Les grilles ou diagrammes – dessins pour la broderie – apparurent pour la première fois à Berlin, en Allemagne, au début du XIXème siècle. C’est pour cela que pendant longtemps, broder à points comptés avec de la laine ou de la soie, en utilisant un dessin pour s’orienter en comptant points et carrés s’appela « la broderie de Berlin ».
A cette époque, pour répondre à la demande d’une clientèle de plus en plus exigeante et avide de plus en plus de modèles inédits, certains commerçants décidèrent de vendre des dessins destinées à la broderie aux points comptés (point de croix, demi-point ou petit point, point de velours, etc). Cette invention facilita considérablement le report des couleurs sur le tissu. A part les points comptés, les brodeuses utilisaient également de la passementerie, des perles, des rubans, le tout dépendant de l’effet recherché.
Au début, le dessin était peint à la main sur papier quadrillé, chaque carré représentant un point ; il suffisait, pour exécuter le travail, de compter carrés et points. Les clientes préférèrent d’abord les petits motifs qu’on travaillait en soie, puis, vers 1830, la mode passa à des sujets plus grands, réalisés en laine sur canevas : bouquets, oiseaux, temples grecs, autels, ou encore copies de toiles célèbres. Les premiers modèles furent édités sous forme de cahiers, mais on s’aperçut rapidement qu’ils se vendaient plus facilement en feuilles séparés. Le prix variait selon la taille des patrons, le nombre de points et couleurs ; on pouvait aussi les louer pour une somme modique. On en trouvait chez les éditeurs, les libraires et les marchands de tableaux ainsi que chez les détaillants, où l’on pouvait également se procurer le matériel nécessaire à la réalisation des ouvrages.

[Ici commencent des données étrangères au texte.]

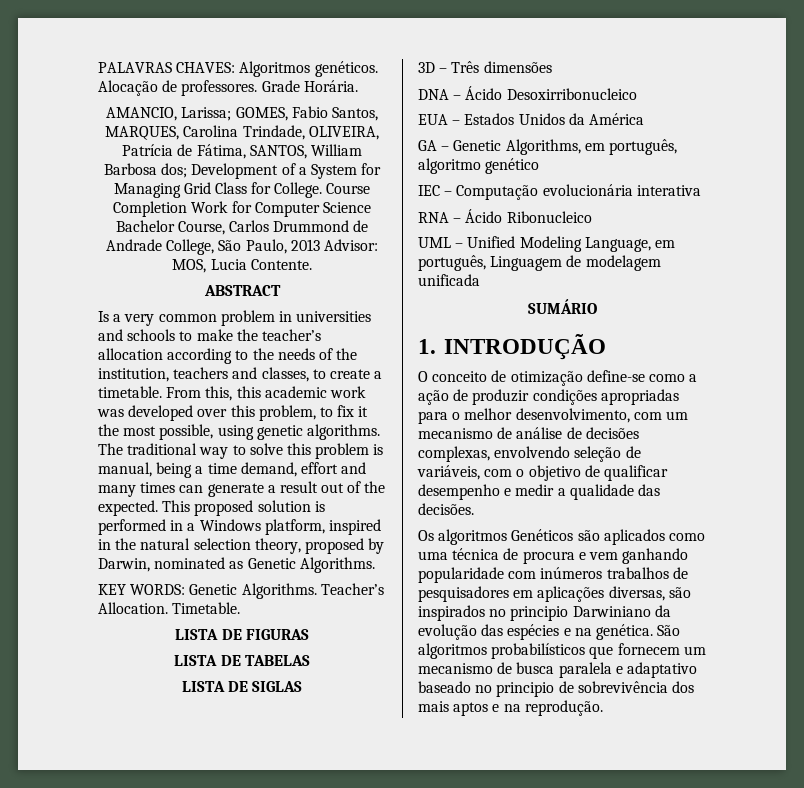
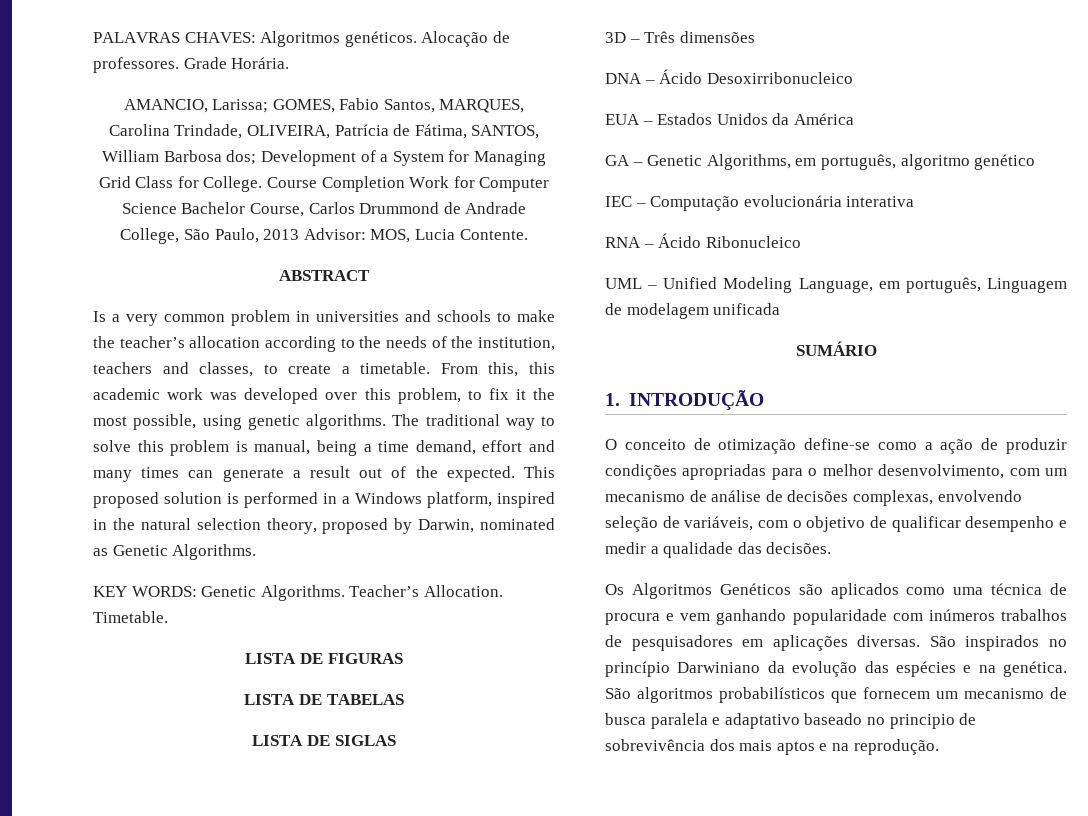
- Os algoritmos Genéticos são aplicados como uma técnica de procura e vem ganhando popularidade com inúmeros trabalhos de pesquisadores em aplicações diversas, são inspirados no principio Darwiniano da evolução das espécies e na genética.
+ Os Algoritmos Genéticos são aplicados como uma técnica de procura e vem ganhando popularidade com inúmeros trabalhos de pesquisadores em aplicações diversas. São inspirados no princípio Darwiniano da evolução das espécies e na genética.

Toute l’Europe s’adonna bientôt à la broderie de laine et la fabrication des modèles connut un véritable essor, soutenue par une exportation de plus en plus importante vers l’Amérique du Nord. Berlin devint rapidement le symbole de cette production et les notions de laine et de broderie de Berlin firent leur apparition. La création de diagrammes atteignit son apogée entre 1840 et 1850 (pour la seule année 1840, on dénombre quatorze mille dessins différents !), mais la demande diminua à partir de 1860. Les fabricants subirent la concurrence de plus en plus active des journaux de mode qui commençaient alors à publier des modèles pour leurs lectrices. Puis, d’autres pays commencèrent à produire eux-mêmes leur dessin, inspirés d’histoires et de motifs traditionnels de chaque région. La broderie de Berlin perdit ainsi son importance et aujourd’hui, chaque région dans le monde produit ses propres dessins, issus d’expérience personnelle et de symboles et couleurs spécifiques.
Source : « Autour du Fil, l’encyclodépedie des arts textiles », Editions Fogtdal, Paris, 1988, volume 3.